▶ [ENTRIES PROVIDED]:
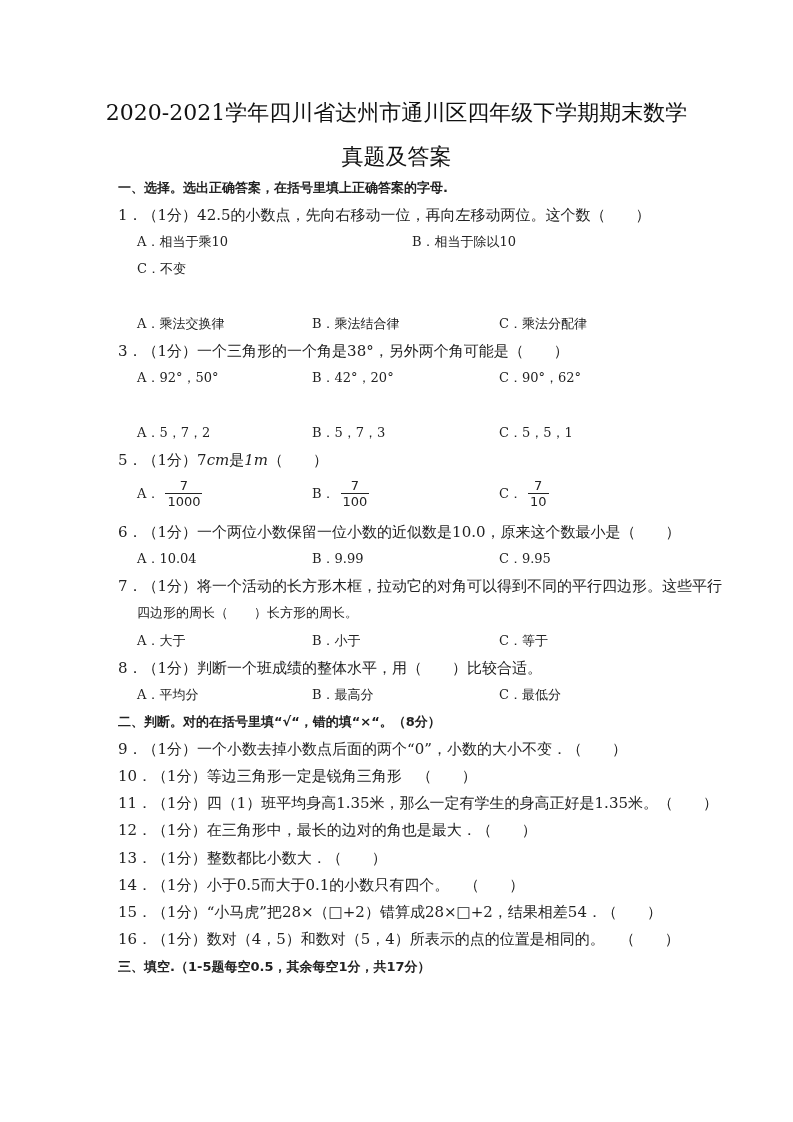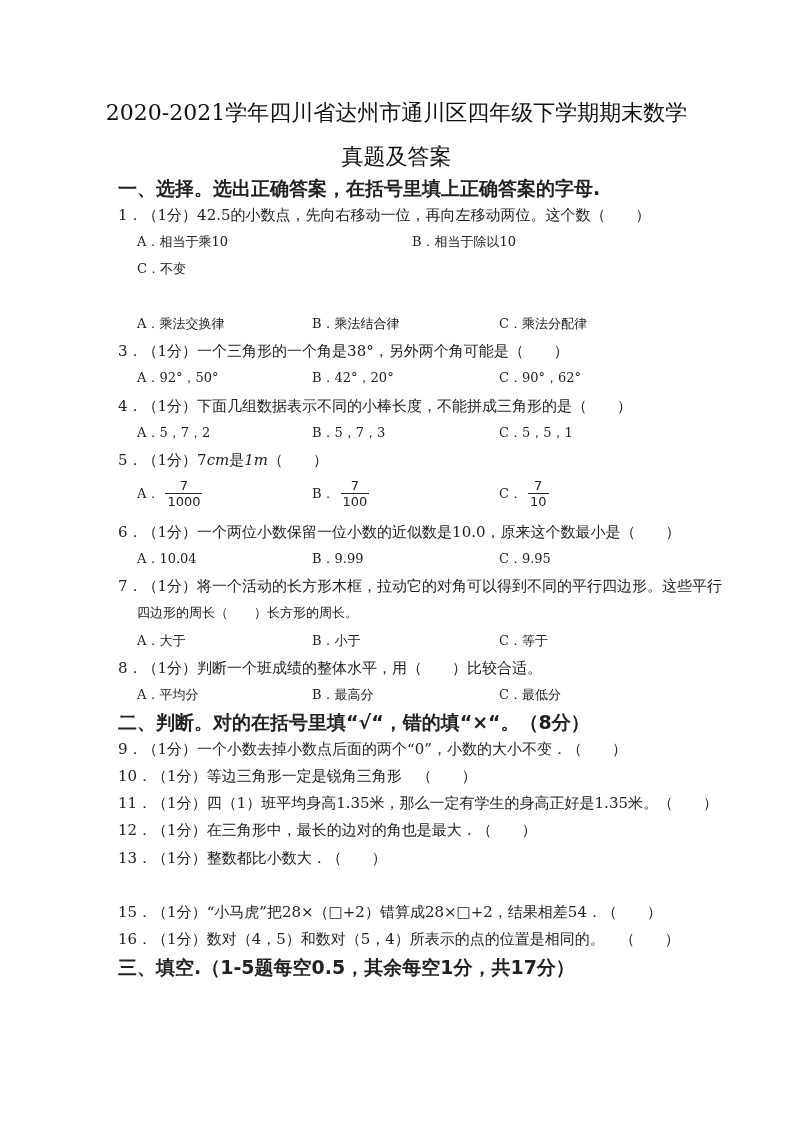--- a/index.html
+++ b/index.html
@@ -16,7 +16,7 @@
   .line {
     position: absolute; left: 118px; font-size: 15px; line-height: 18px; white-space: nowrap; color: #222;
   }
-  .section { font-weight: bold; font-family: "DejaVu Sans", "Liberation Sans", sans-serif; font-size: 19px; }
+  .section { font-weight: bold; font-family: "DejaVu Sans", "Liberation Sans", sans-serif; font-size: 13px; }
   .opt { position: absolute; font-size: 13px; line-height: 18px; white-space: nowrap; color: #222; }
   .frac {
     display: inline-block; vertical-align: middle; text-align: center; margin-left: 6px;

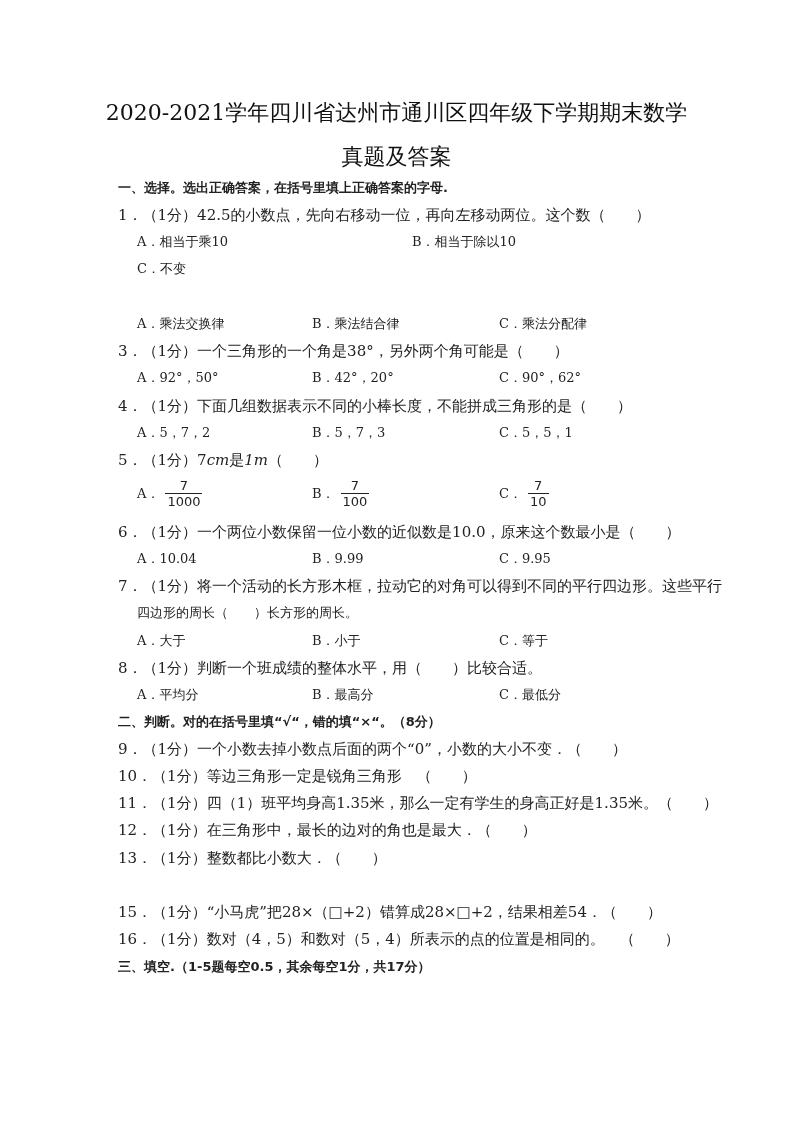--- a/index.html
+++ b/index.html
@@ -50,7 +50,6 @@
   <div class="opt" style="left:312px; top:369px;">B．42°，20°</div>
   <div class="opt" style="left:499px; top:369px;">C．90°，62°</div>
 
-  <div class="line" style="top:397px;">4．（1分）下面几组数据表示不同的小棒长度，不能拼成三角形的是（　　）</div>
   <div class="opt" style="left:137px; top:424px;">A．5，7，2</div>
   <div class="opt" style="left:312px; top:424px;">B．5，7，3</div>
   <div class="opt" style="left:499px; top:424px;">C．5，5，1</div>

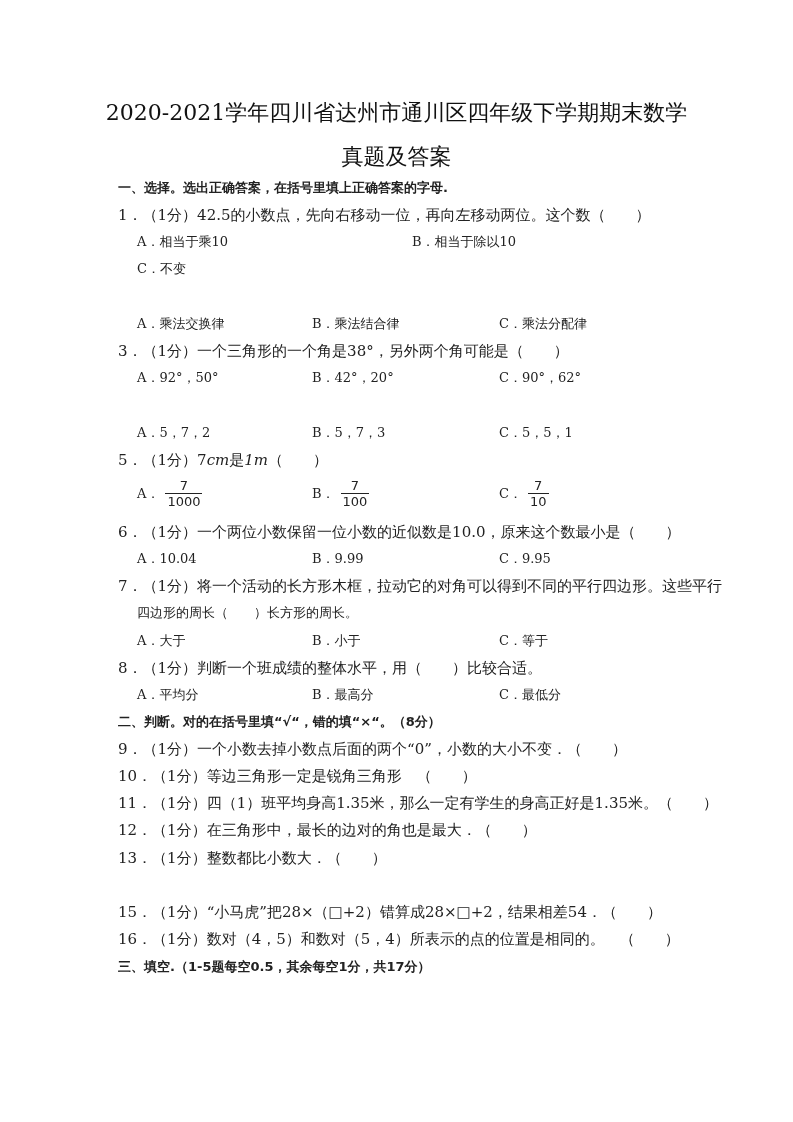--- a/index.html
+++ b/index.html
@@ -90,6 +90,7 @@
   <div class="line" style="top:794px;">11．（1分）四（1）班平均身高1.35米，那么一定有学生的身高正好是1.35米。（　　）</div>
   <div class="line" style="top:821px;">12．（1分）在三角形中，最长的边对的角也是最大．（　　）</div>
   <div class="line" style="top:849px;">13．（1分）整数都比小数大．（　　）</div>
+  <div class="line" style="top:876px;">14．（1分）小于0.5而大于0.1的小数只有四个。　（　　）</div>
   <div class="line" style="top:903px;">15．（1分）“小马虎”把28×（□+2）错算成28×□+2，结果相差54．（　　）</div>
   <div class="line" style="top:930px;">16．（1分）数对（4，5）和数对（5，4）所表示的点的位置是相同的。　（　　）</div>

▶ [AIM OF THE EXERCISE]: Your answer should consist of the lines of the listing that contain "Sans", copied as they stand.

▶ [SOLUTION]:
-  .section { font-weight: bold; font-family: "DejaVu Sans", "Liberation Sans", sans-serif; font-size: 19px; }
+  .section { font-weight: bold; font-family: "DejaVu Sans", "Liberation Sans", sans-serif; font-size: 13px; }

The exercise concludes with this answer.